CPN. KAZUTOSHI (incoming): Yes sir, but the Queue-Cee-

M/GNL. OSTROZHSKY: Is that understood, Captain?

CPN. KAZUTOSHI (incoming): Yes sir, understood, sir.

M/GNL. OSTROZHSKY: Good man. I’ll submit my own report to the Quartermaster Corps along with a commendation for your flexibility.

COMM LOG EXCERPT ENDS.





RECORD LOG 8749328664973 – M107 ATLAS TRANSPORT “DULUTH”
BRIDGE LOG – AUDIO ONLY

SPCT. HAYNES: Sorry if I just got you in some water there, Captain. I really didn’t expect the Major-General to assign me a chauffeur.

CPN. KAZUTOSHI: Eh, no gripes from me. I just had to sound like I was putting up a fight for Northlight’s audio log. You support boys always think having to fly you places ruins our day, but I’m a pilot; I like flying. I don’t care where I’m going or who I’m taking there.

HAYNES: Your mandate from the Queue-Cee’s not your preferred gig?

KAZUTOSHI: Humping boxes for those rear-echelon pukes? (snorts) They can drive their own trucks. Gimme a vee-eye-pee hot drop over that crap any day.

HAYNES: I thought you said you’d fly anything anywhere.

KAZUTOSHI: Well, that’s the exception. Just do me a favor, alright?

HAYNES: What? Leave what you said out of my report?

KAZUTOSHI: Yeah, that and don’t ask for any slow flybys of a hot zone, okay? These ain’t no battleships we’re flying here.

HAYNES: No problem.

LT. HERNÁNDEZ: Sir? We’re coming up on the Jump Cannon and… well, maybe you’d better just take a look.

KAZUTOSHI: What in the hopped-up handicapped hell…

HAYNES: What is that?

KAZUTOSHI: I don’t know. It looks like the Jump Cannon’s all… fused up.

HERNÁNDEZ: That’s nothing, Skip. Take a look at the eye-ar.

HAYNES: Motherloving...

KAZUTOSHI: Artie? How heat-resistant are the gunwales on a Jay-Cee?

EN. LOM: Upwards of fifteen-hundred Kay at least, and that’s a low-grade.

HAYNES: So... could the temperature readings we’re getting be residual from the gunwale fusing to the bulwark like that?

LOM: That could jibe, but to get her hot like that you’d have to be conducting upwards of like... a jump every ten minutes or something, with zero time for calibration, not to mention calculations. For a max-range cannonade, you’re expending almost seventy-five megatons per acceleration, and the blowback, even with the shock absorbers, is enough to knock one of our Jay-Cees out of whack by two or three parsecs. To get her this hot, you’d have to be basically firing blind. If it’s one of our Cannons. You’re familiar with ‘two point four is too damn far?’

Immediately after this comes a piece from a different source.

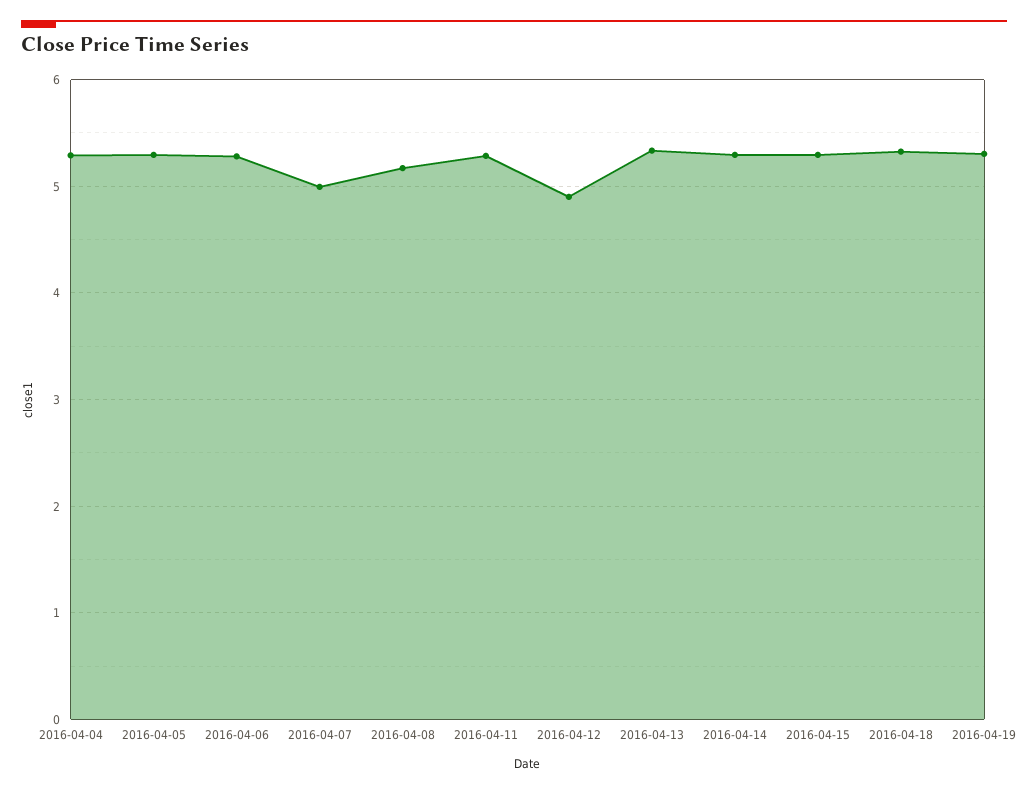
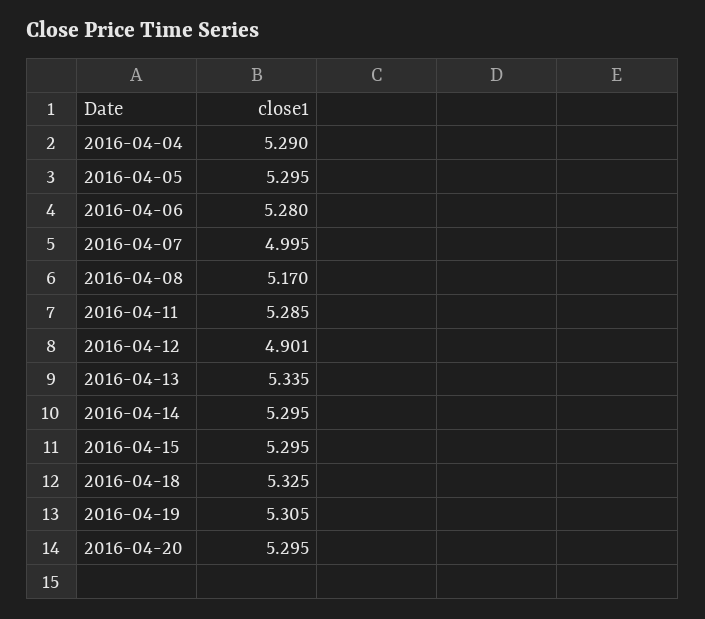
2016-04-20: none -> 5.295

HAYNES: Yeah... that’s the practical upper range of a Jump Cannon, right?

LOM: Right. Anything beyond that, and the margin of error becomes too much. You start plowing through Kuiper belts or decelling so far out that your crew runs out of oh-two or water before they can make planetfall.

HAYNES: The Empire’s cannons are actually slightly less accurate than ours. When they hit Ror Sho, we plinked them on Homefront coming in on a coreward vector. They actually overshot the system by about four ay-yous.

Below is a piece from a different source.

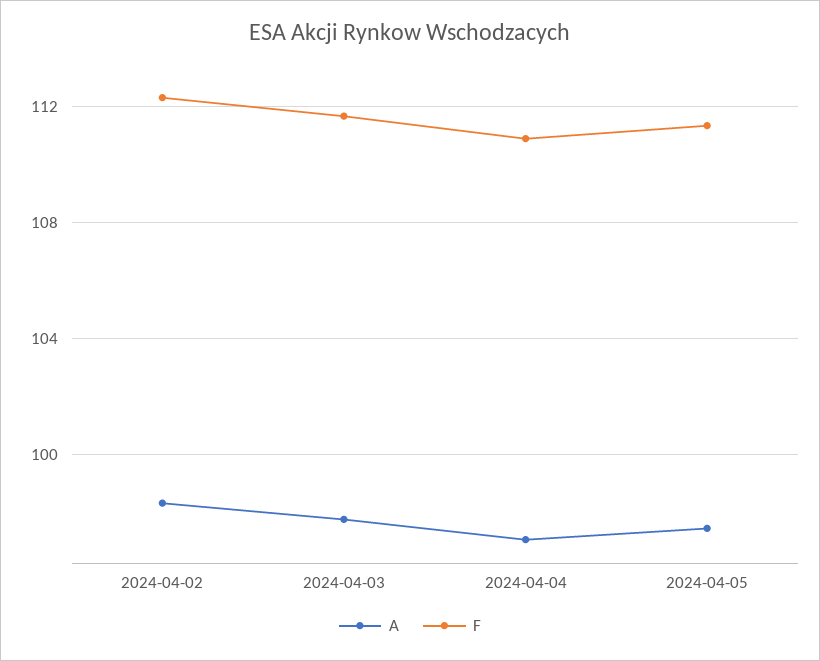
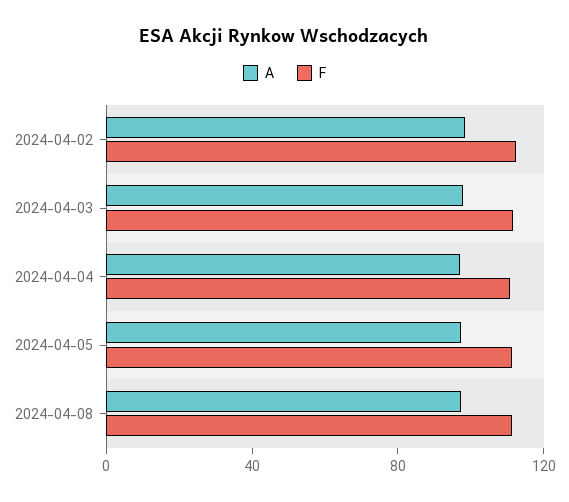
A, 2024-04-08: none -> 100
F, 2024-04-08: none -> 110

HERNÁNDEZ: And they had months to set that up.

LOM: Hot damn.

KAZUTOSHI: Aw, you don’t think... Haynes, you don’t think that...

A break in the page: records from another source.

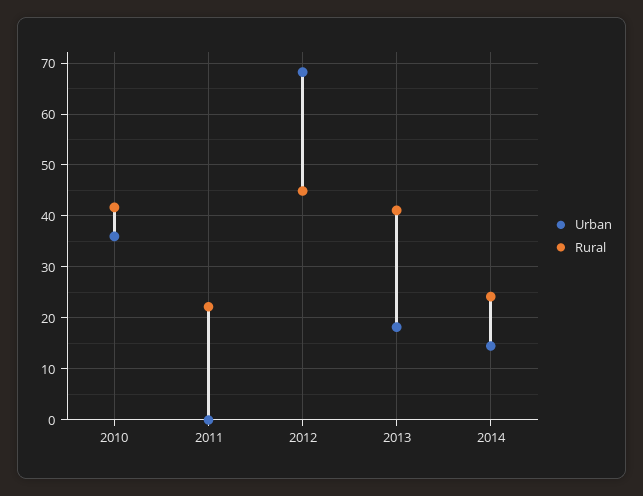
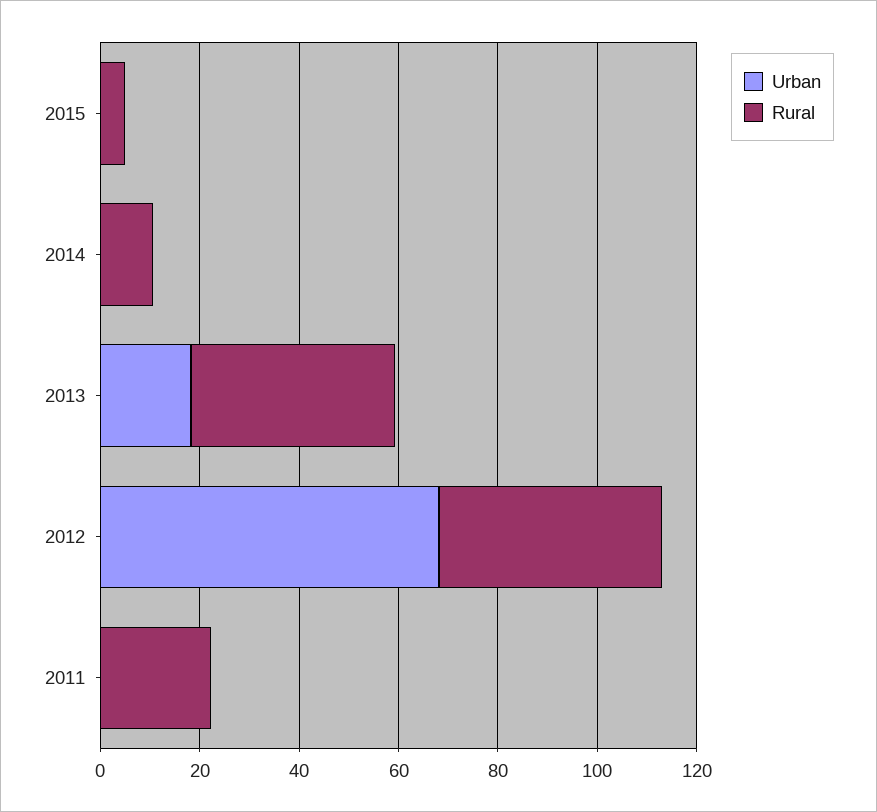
Urban, 2010: 36 -> none
Rural, 2010: 42 -> none
Urban, 2014: 14 -> 0
Rural, 2014: 24 -> 10
Urban, 2015: none -> 0
Rural, 2015: none -> 5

HAYNES: I do. I really do.

KAZUTOSHI: Oh shit. Armand, you twisted fuck. What were you thinking?

HAYNES: Ensign Lom, judging by the orientation of the Cannon, where would you say it was currently facing? Educated guess.

LOM: I don’t like to guess, but if I had to… lemme see… well, that’s… Aquila.

HAYNES: And is anything within two point four parsecs of here in Aquila?

LOM: Hell, no. That’s Sirius way over there, and there’s Procyon, big and bold off the starboard bow. I’d guess Luyten’s Star is beneath the prow right now.

HAYNES: Can you identify that star right there? The one in Aquila?

LOM: Hold on, I’ll check the comp…

KAZUTOSHI: Don’t bother. It’s Sol, isn’t it? Armand jumped all those people to Earth, didn’t he?


HAYNES: I think so, Captain. I’m really beginning to think he tried.